The news site of Marquette High School

Marquette Messenger

The news site of Marquette High School

Marquette Messenger

Legalizing marijuana would create opportunities

Thomas Jefferson once said, “Hemp is of first necessity to the wealth and protection of the country.” Although the second President of the United State wasn’t a stoner, Jefferson saw the potential growth the county could enjoy if marijuana was embraced.

On Nov. 7, Secretary of State Robin Carnahan approved a petition to allow the Show-Me Cannabis group to gather signatures with the motives of placing an amendment legalizing marijuana on the November 2012 ballot. The Show-Me Cannabis Initiative needs 150,000 signatures in order for the amendment, which would allow citizens 21 and over to purchase, possess and consume marijuana, to get on the ballot.

Show-Me Cannabis’s website states the group “is an association of organizations and individuals who believe that cannabis prohibition is a failed policy, and regulating cannabis in a manner similar to alcohol would better control the production, distribution and consumption of cannabis than the current criminal market system does.”

The legalization of marijuana in the state of Missouri would be a huge jump in the right direction. Besides helping to minimize the pain some patients with untreatable diseases (e.g. HIV/AIDS, Glaucoma, and Muscular Spasticity) as 16 states that have already legalized medical marijuana have done. The legalization would also reserve the current path the state of Missouri is on, ignoring millions of dollars in jobs and taxes, wasting time and money on arresting petty criminals.

The legalization would have an unimaginable impact on the economy, as the jobs created to serve the marijuana market would be incredible. People who have to grow, refine, test, transport and sell marijuana, along with other industries would be created for marijuana paraphernalia. California, where only medical marijuana is legalized, has a marijuana industry that grosses $14 billion a year, and as the bill calls for, those billions would be taxed.

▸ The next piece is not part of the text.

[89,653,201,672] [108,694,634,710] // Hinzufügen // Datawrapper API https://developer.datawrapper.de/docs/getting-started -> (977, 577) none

This would create a tremendous amount of tax revenue, which in turn could be used to improve the school system, highways, or create more jobs.

If marijuana was legalized, Missouri would become a tourist destination just like the Netherlands, whose marijuana industry sells nearly $3 billion a year to tourists.

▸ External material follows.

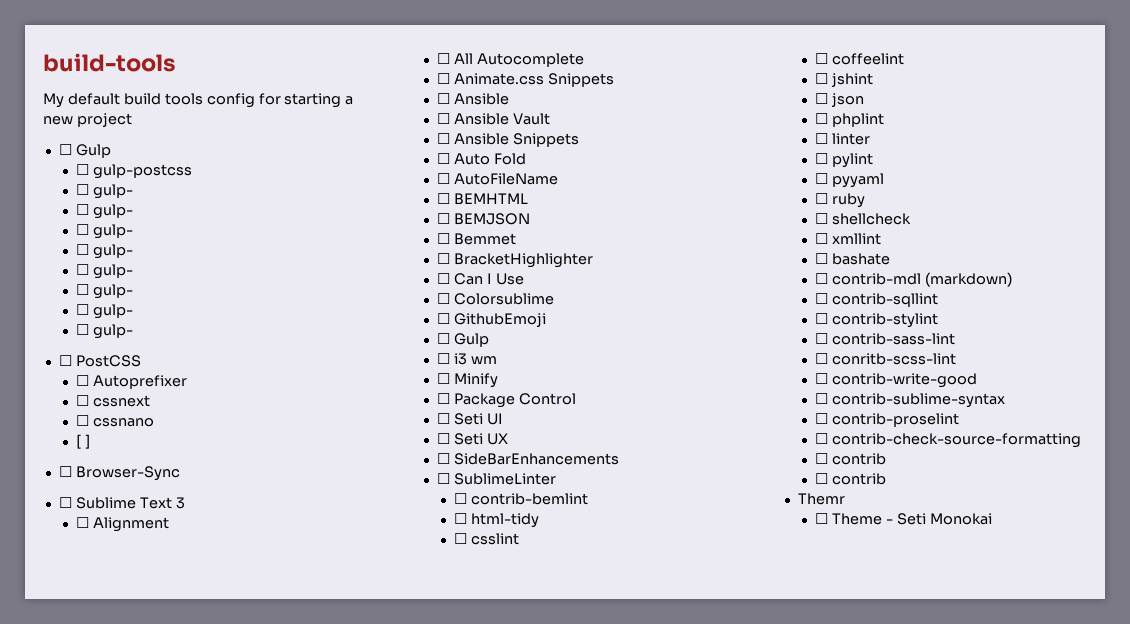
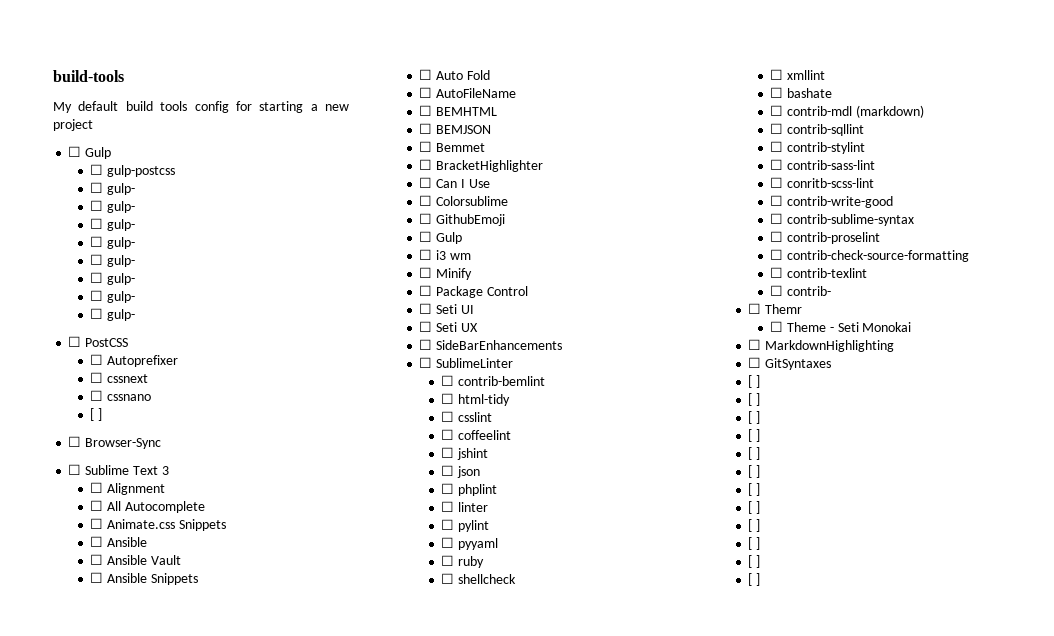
[832,453,887,465] [815,473,887,485] contrib // ☐ contrib // -> [786,268,867,278] [770,285,831,296] [748,303,762,314] contrib-texlint // ☐ contrib- // ☐
(992, 519) none -> [748,339,895,352] [748,357,832,370] [748,375,761,388] [748,393,761,406] [748,411,761,424] [748,429,761,442] [748,447,761,460] [748,465,761,478] [748,483,761,496] [748,501,761,514] [748,519,761,532] [748,537,761,550] [748,555,761,568] [748,573,761,586] // ☐ MarkdownHighlighting // ☐ GitSyntaxes // [ ] // [ ] // [ ] // [ ] // [ ] // [ ] // [ ] // [ ] // [ ] // [ ] // [ ] // [ ]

Those statistics don’t even include the benefits of the growing of hemp, a eco-friendly plant that can be used to make a wide variety of things such as clothes and paper (one acre of hemp produces the same amount of paper as 40 acres of trees).

Typically, those who oppose marijuana would make an argument about its “health risks.” Despite the supposed risks, a UCLA study showed that not only is there no link between marijuana and lung cancer, but the drug kills aging cells and keeps them from becoming cancerous.

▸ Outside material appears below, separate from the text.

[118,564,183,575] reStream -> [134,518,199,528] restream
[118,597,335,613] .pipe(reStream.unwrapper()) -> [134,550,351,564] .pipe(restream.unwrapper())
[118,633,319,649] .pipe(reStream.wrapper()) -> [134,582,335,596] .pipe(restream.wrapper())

Under current Missouri law, if you are caught in possession of anything less than 35 grams of marijuana, your punishment is a $1,000 fine along with up to one year in jail. Compared to a DUI, where a person’s first offense only lands them a fine up to $500 and up to 6 months in jail, this sentence is way to big a punishment. Why should the less crime have a more serious punishment? It shouldn’t.

Although no students at MHS would be instantly impacted by the legalization of marijuana if the measure passed next November, people need to recognize the opportunities legalization can create. Marijuana already has a massive influence on society, and legalization would create only a more positive future for the state of Missouri.